私たちは、IT専門家や開発者、学生にクラウドコンピューティングや機械学習などの最新技術に関する教育機会の提供を通じて日本経済への貢献に取り組んでおり、2012年に日本でのスキルトレーニングプログラムを開始して以来、20万人以上にトレーニングを受けていただきました。現在も、学生や社会人の皆様によるクラウドスキルの習得を支援するために、日本語で提供する220以上の無料コースを含む、さまざまなトレーニング機会を提供しています。
最近の取り組みとしては、若者のプログラミングスキルと創造性の向上を目的とした自律走行ロボットのプログラミングコンテスト「AWS Robot Delivery Challenge」があります。過去2年間で300人以上の学生が参加した約1か月間のオンラインコンテストでは、参加チームがプログラミングした自律走行ロボットを使って、ミニチュアの都市内でチェックポイントを通過しながら貨物を効率的に配達する速度を競います。2021年は初心者部門では東京都立南多摩中等教育学校チーム、カスタマイズ部門は豊田工業高等専門学校 専攻科チームが優勝しました。
持続可能なクラウドと再生可能エネルギー
S&P グローバル・マーケット・インテリジェンス傘下の調査会社である 451 Research の最近の調査では、日本の企業や公共機関がIT システムをクラウドへ移行することで、二酸化炭素(CO2)排出量を 77% 削減することが可能であることがわかりました。AWS は自社の規模を活かすことで、一般的なオンプレミスのデータセンターよりも高いリソース稼働率とエネルギー効率を実現しています。お客様とも緊密に連携し、お客様がAWS上でサステナビリティ目標を達成するための支援をしています。Amazonは、2025年までに私たちが使用するすべての電力を100%再生可能エネルギーで賄うべく取り組んでいます。
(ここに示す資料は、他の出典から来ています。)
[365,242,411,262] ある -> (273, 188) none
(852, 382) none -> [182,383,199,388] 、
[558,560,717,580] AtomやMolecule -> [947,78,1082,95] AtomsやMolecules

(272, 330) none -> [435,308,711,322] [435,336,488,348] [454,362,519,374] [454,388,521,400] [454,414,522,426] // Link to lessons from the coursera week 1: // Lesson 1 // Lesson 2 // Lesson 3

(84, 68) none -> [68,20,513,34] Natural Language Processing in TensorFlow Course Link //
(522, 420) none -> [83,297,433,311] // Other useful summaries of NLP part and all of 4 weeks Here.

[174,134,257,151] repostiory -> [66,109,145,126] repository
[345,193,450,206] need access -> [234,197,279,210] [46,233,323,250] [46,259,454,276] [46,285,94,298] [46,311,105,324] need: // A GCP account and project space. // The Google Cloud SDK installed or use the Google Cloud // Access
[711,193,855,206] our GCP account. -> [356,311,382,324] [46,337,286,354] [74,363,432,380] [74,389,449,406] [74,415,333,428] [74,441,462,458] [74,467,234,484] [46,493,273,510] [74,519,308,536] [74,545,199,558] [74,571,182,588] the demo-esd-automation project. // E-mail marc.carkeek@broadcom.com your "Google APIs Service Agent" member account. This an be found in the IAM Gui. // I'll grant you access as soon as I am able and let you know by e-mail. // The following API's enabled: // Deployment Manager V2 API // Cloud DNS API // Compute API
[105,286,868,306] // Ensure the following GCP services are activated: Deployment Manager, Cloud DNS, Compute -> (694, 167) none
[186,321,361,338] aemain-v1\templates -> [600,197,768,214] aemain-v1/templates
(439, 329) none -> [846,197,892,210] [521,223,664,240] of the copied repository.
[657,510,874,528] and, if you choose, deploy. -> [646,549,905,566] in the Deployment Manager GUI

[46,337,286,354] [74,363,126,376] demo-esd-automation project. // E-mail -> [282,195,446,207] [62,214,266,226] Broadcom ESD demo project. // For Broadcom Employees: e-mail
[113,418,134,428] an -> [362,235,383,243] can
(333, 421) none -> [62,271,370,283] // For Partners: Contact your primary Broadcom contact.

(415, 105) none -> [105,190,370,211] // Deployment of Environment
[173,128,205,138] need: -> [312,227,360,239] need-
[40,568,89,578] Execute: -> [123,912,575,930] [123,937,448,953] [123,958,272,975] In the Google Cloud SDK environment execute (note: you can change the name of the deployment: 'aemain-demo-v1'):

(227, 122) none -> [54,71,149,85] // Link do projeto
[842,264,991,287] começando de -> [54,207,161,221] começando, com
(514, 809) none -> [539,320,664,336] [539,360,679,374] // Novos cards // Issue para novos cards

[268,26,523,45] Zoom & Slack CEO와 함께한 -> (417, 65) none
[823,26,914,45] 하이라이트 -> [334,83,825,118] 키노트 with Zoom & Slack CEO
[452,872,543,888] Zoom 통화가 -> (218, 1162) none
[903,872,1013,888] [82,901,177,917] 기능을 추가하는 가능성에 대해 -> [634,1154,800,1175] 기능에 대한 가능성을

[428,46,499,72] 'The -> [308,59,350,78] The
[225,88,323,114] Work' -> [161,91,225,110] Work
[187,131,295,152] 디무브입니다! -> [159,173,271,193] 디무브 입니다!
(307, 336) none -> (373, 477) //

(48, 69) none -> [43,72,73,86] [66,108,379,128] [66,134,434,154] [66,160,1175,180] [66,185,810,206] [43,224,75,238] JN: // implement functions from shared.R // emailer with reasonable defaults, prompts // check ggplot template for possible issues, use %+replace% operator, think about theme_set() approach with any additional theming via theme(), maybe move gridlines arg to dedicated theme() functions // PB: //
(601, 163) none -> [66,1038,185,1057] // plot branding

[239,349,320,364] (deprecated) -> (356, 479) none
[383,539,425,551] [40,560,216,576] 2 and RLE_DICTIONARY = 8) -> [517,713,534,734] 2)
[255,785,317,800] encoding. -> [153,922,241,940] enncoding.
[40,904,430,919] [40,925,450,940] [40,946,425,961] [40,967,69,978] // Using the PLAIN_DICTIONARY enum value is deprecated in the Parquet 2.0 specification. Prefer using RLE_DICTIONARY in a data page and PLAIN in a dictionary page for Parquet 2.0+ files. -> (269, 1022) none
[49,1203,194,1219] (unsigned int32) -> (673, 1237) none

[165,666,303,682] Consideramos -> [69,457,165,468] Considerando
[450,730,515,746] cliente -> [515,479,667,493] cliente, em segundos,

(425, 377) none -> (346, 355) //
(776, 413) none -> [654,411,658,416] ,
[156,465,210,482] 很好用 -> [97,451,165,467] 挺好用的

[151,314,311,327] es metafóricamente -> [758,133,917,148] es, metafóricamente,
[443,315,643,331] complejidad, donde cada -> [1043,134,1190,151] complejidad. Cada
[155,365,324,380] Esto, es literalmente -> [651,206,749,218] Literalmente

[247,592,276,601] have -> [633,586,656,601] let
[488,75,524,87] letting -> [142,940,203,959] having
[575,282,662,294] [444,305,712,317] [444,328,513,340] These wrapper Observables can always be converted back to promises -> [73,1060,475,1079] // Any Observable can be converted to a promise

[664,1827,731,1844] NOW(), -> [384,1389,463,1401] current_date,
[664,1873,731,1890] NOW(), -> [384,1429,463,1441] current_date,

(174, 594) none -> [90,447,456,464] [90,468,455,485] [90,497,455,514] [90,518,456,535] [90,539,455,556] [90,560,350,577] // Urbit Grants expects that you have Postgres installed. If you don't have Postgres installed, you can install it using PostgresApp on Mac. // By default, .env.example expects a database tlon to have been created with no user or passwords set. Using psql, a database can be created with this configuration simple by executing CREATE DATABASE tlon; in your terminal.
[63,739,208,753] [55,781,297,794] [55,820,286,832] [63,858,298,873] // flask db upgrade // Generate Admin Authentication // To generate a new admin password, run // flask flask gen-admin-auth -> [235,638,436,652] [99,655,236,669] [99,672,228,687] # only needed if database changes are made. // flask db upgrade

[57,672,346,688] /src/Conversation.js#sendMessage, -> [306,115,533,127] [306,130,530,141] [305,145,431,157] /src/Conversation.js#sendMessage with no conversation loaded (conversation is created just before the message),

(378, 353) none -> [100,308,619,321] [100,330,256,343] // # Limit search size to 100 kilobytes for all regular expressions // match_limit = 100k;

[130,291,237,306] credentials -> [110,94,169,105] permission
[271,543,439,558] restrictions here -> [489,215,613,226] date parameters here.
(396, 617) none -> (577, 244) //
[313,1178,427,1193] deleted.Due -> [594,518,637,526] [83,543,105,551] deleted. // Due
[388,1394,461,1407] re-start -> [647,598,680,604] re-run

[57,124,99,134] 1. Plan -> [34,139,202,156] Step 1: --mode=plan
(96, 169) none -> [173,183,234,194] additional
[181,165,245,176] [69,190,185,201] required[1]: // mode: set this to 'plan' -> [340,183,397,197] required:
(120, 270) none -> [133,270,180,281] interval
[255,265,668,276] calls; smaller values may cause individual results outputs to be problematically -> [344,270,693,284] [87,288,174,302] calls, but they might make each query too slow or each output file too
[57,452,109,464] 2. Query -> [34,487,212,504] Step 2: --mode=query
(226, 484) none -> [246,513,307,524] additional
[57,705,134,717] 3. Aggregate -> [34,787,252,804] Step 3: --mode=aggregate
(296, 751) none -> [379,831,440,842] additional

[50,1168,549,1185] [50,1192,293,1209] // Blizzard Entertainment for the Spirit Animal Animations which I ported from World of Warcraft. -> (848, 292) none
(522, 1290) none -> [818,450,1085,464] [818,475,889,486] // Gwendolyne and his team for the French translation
この一環として、今年9月には、Amazonは三菱商事と共同で、Amazonの日本での事業に向けて22メガワット(MW)の太陽光発電プロジェクトの電力購入契約(PPA)を締結したことを発表しました。私たちは今後も、三菱商事や日本気候リーダーズ・パートナーシップをはじめとする民間・公共分野のパートナーと連携し、日本の持続可能な開発目標の達成に向けて共に取り組んでいきます。
日本に長期的にコミット
AWSの過去10年間の日本での取り組みは、日本政府と国民の皆様へのAWSの長期的なコミットメントを裏付けるものです。私たちAWSは、政府情報システムとデータのセキュアな管理を支援するという要件に対応しつつ、日本政府と連携して行政におけるデジタルトランスフォーメーションの加速を支援できることを楽しみにしています。